At the 1996 NBA draft, the Sixers picked Allen Iverson and rescued themselves from oblivion | Mike Sielski
The franchise was irrelevant, sad-sack. But Bubba Chuck's arrival 25 years ago, more than anything, changed its direction.
The conference phone was set atop a table inside a bar inside the Spectrum, and Pat Croce wedged himself between a couple of media members hovering over it, leaned down, and ushered in the Allen Iverson era in Philadelphia by sounding a cry of joy over the city’s rooftops.
“BUBBA CHUCK!”
This was a night 25 years ago, the night of June 26, 1996, the night of perhaps the best NBA draft in NBA draft history. Three months earlier, when Comcast bought the Sixers, Croce was charged as their president with empowering a new array of basketball minds to improve the team and with generally making everyone feel great about the franchise again. The Sixers had won a league-low 18 games in 1995-96. It was their fifth consecutive losing season. So Croce fired John Lucas, hired a new general manager in Brad Greenberg and a new coach in Johnny Davis, and hoped that having the No. 1 pick in a draft overflowing with talent was a silver-platter situation that even a sad-sack franchise couldn’t screw up.
“Up until then, nothing had changed,” Croce said in a recent phone interview. “It was all talk. It was all talk. Same players were coming back. There was change in the GM, change in the coach, but on the court, which was the only thing that mattered, nothing changed until Philadelphia realized, ‘OK, with this No. 1 pick, we’re picking this guy Allen Iverson.’

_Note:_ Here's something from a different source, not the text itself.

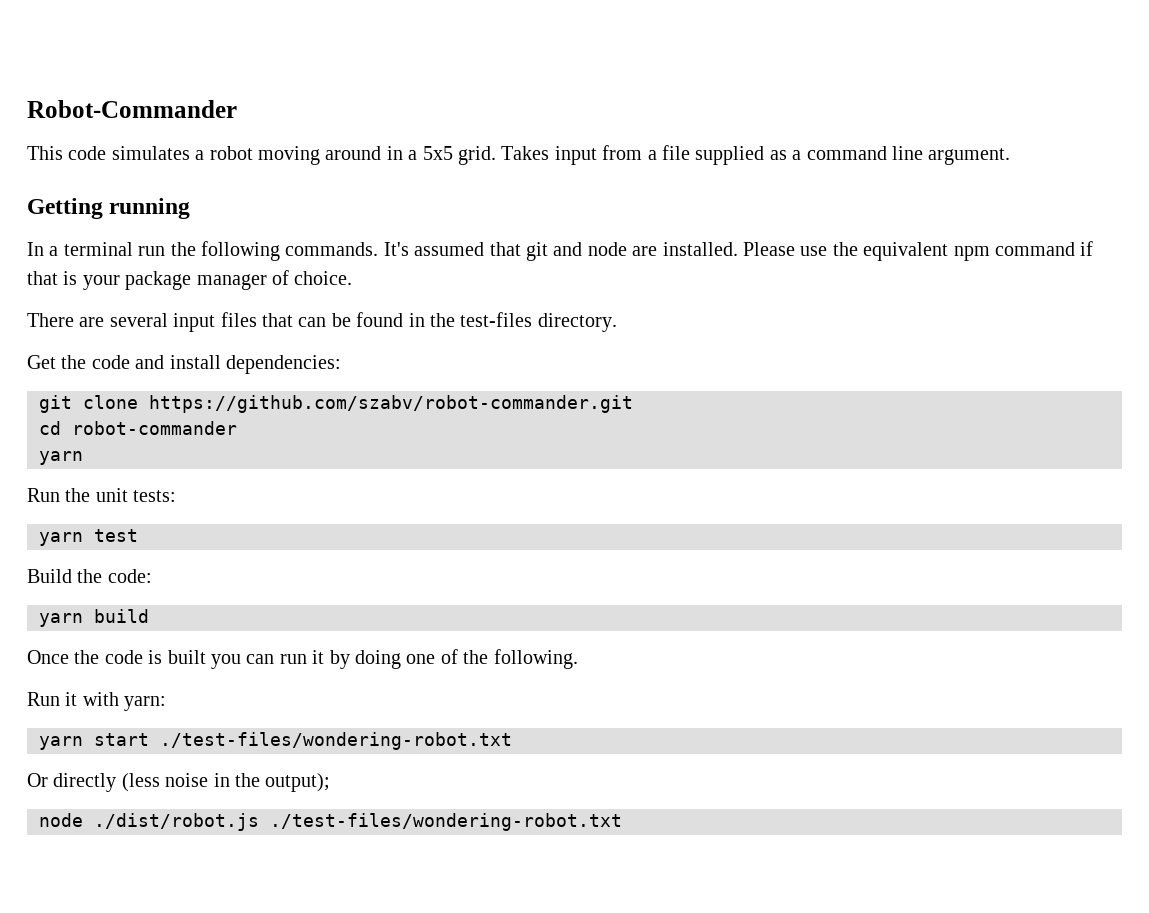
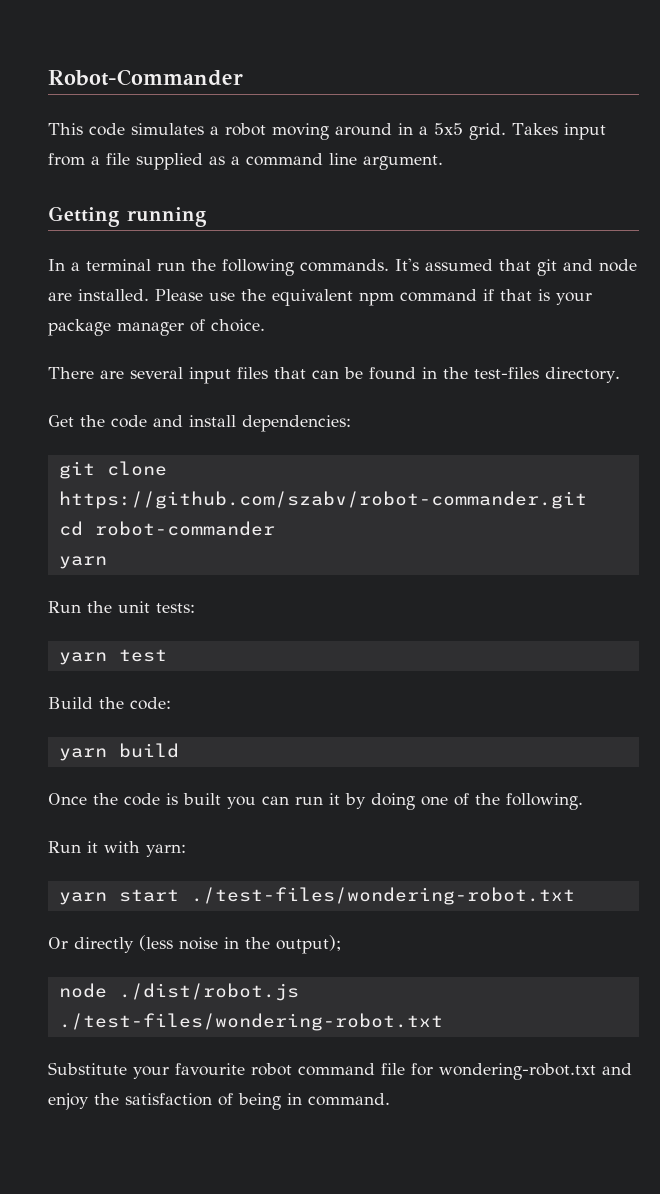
(622, 822) none -> [48,1062,632,1080] [48,1093,390,1110] // Substitute your favourite robot command file for wondering-robot.txt and enjoy the satisfaction of being in command.

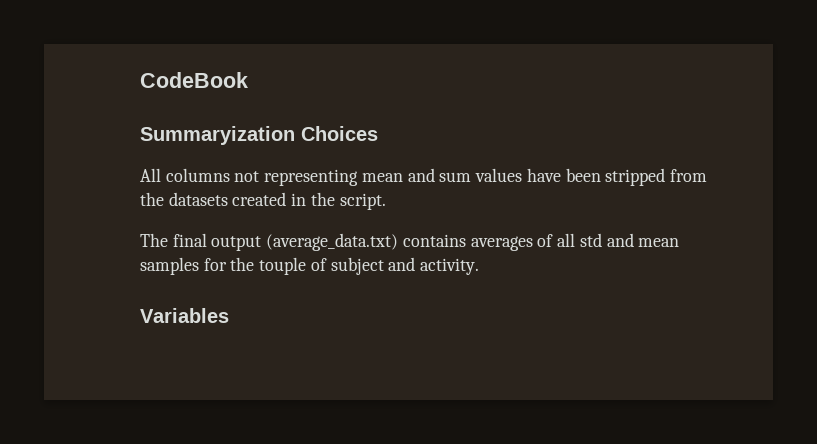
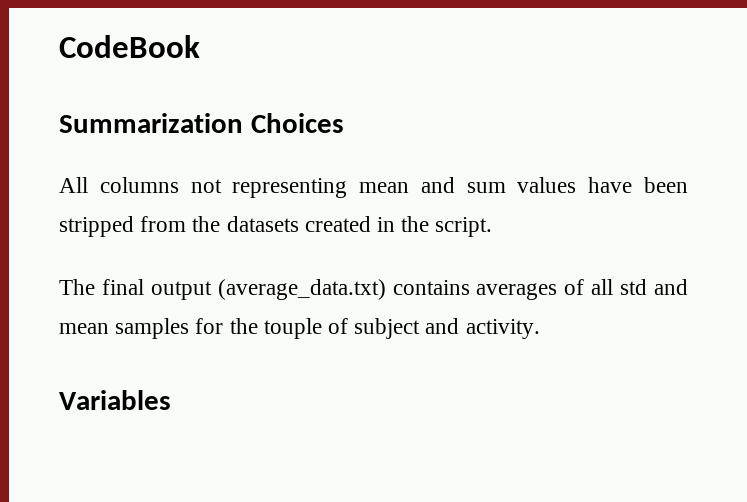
[140,126,295,145] Summaryization -> [59,113,243,133] Summarization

“Allen was this revolutionary change that we needed. When we selected him, there was just a sense of relief on one hand that we got him and anticipation of what’s going to unfold on the other hand. Here we go. We’ve made our bed; now we’ve got to sleep in it. Let’s go.”
Iverson was Croce’s first choice, which explains why Croce shouted the kid’s childhood nickname into the phone to greet him just minutes after Iverson shook David Stern’s hand 90 miles north in East Rutherford. But he had wanted his basketball people, not him, to make the call on the pick, and that first round turned out to be full of superstars and players with significant careers. If Daryl Morey doesn’t deal away their first-round pick, the Sixers will pick 28th Thursday night — a draft that promises to be as boring for the franchise as 1996′s was thrilling.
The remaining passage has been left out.